Schwere Vorwürfe:

Jetzt soll's dem Chef der„Pillen-Bande“ an den Kragen gehen

Seine Gruppe und er sollen mit gefälschten Potenzmitteln Millionen gescheffelt haben. Einige Mittäter sind schon verurteilt. Dem mutmaßlichen Hauptverdächtigen wird viel vorgeworfen.

Der erste Prozess gegen Mitglieder der kriminellen Organisation hatte im Januar begonnen.
Ralf Hirschberger Der erste Prozess gegen Mitglieder der kriminellen Organisation hatte im Januar begonnen.

Rund dreieinhalb Jahre nach dem Auffliegen der von Brandenburg aus agierenden sogenannten Pillen-Bande kommt deren mutmaßlicher Chef nun vor Gericht. Am Freitag, dem 5. Dezember, beginnt vor dem Landgericht in Potsdam der Prozess gegen den 45 Jahre alten Beschuldigten. Dem Angeklagten wird unter anderem gewerbsmäßiger Betrug, die Bildung einer kriminellen Vereinigung und bandenmäßiger Schmuggel vorgeworfen.

Die Bande soll für insgesamt weit mehr als 21 Millionen Euro über das Internet gefälschte Potenz- und gefälschte Schlankheitsmittel in großem Umfang verkauft haben. Das Gericht hat bereits einige Täter, die zu der Gruppe gehörten, verurteilt, andere müssen sich zurzeit noch in weiteren Prozessen juristisch verantworten.

Der mutmaßliche Bandenchef war ins Ausland geflohen

Der mutmaßliche Bandenchef hatte sich schon im April 2011 ins Ausland abgesetzt. Fahnder spürten ihn jedoch später in Uruguay auf. Auf Ersuchen deutscher Behörden nahm ihn die örtliche Polizei dort fest.

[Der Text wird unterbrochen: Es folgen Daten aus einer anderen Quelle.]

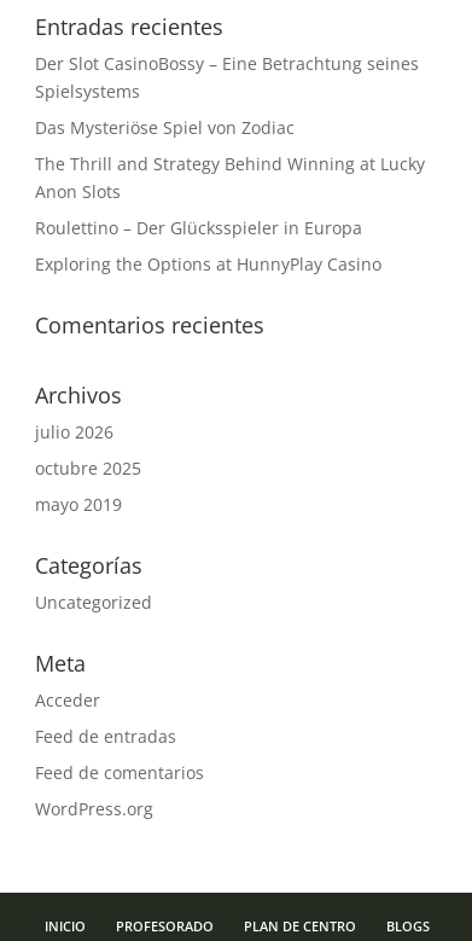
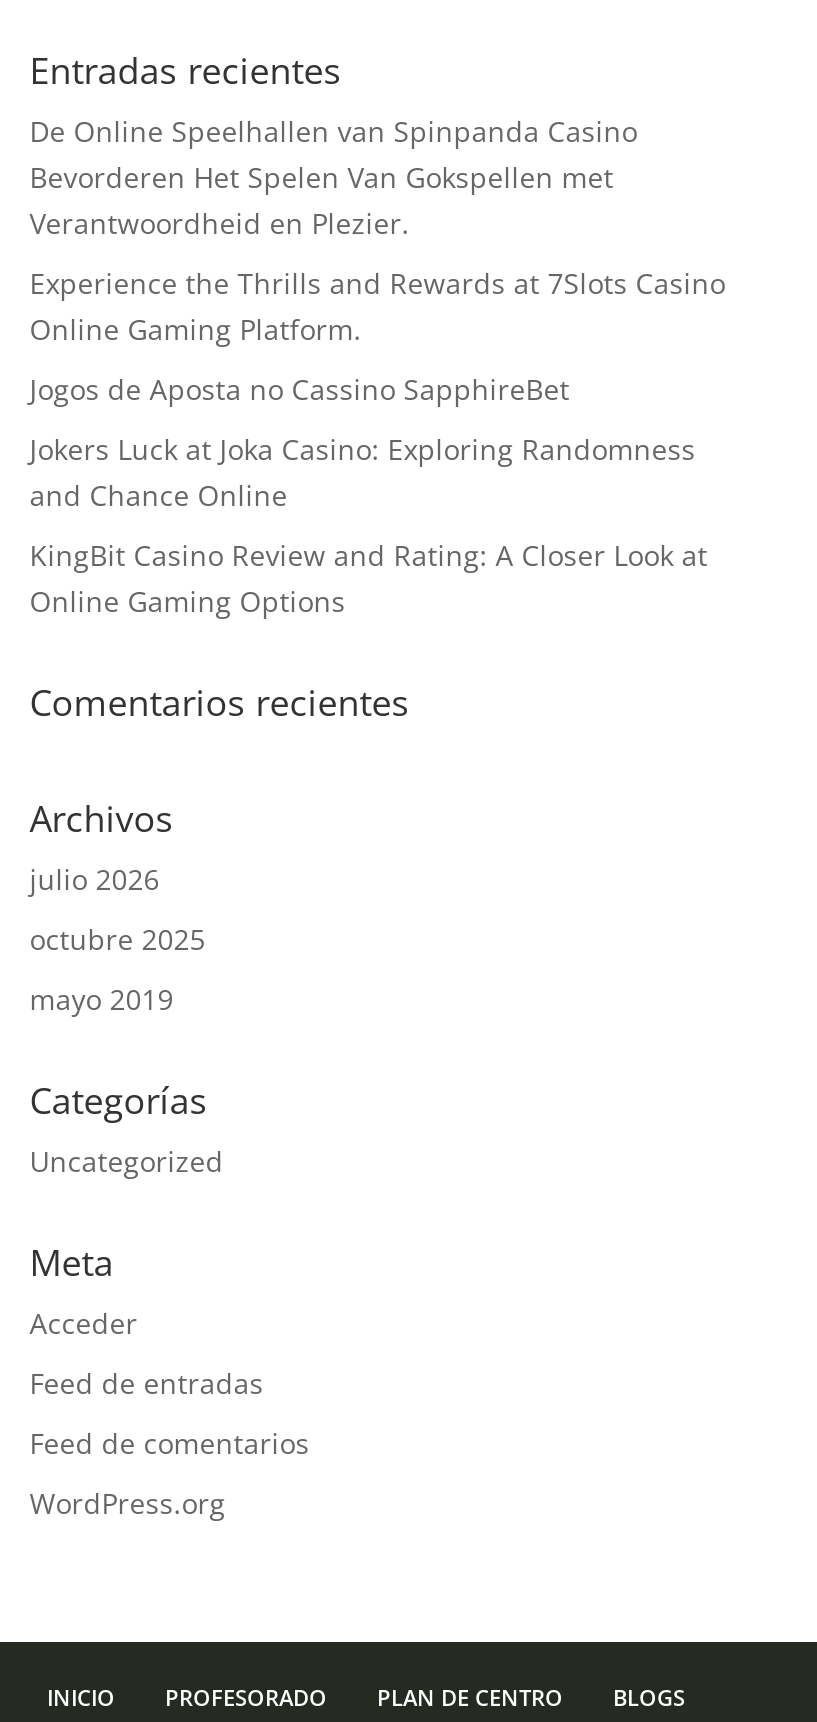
[35,52,419,103] Der Slot CasinoBossy – Eine Betrachtung seines | Spielsystems -> [30,112,638,242] De Online Speelhallen van Spinpanda Casino | Bevorderen Het Spelen Van Gokspellen met | Verantwoordheid en Plezier.
[35,116,294,139] Das Mysteriöse Spiel von Zodiac -> [30,264,726,348] Experience the Thrills and Rewards at 7Slots Casino | Online Gaming Platform.
[35,152,425,203] The Thrill and Strategy Behind Winning at Lucky | Anon Slots -> [30,370,570,408] Jogos de Aposta no Cassino SapphireBet
[35,216,362,239] Roulettino – Der Glücksspieler in Europa -> [30,430,696,514] Jokers Luck at Joka Casino: Exploring Randomness | and Chance Online
[35,252,381,275] Exploring the Options at HunnyPlay Casino -> [30,536,708,620] KingBit Casino Review and Rating: A Closer Look at | Online Gaming Options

Nach seiner Auslieferung nach Deutschland kam der Mann, der ursprünglich aus Frankfurt am Main stammt, im vergangenen März in Brandenburg/Havel in Untersuchungshaft.

Mit dem 45-Jährigen sind vier weitere mutmaßliche Mitglieder der Bande angeklagt. Die 5. Strafkammer hat nach Angaben des Gerichtssprechers zunächst 32 Prozesstage bis Ende Mai 2015 eingeplant. In Anbetracht der komplexen kriminellen Vorgänge können solche Verfahren aber auch ohne weiteres erheblich länger dauern, als im Voraus geplant.

Insgesamt gab es schon mehr als 30 Verfahren gegen Mitglieder der Bande, etwa ein Viertel davon wurde per Strafbefehl und somit ohne Gerichtsurteil abgeschlossen. Nach mündlicher Verhandlung hat das Landgericht Potsdam im Oktober dieses Jahres die ersten Urteile gesprochen.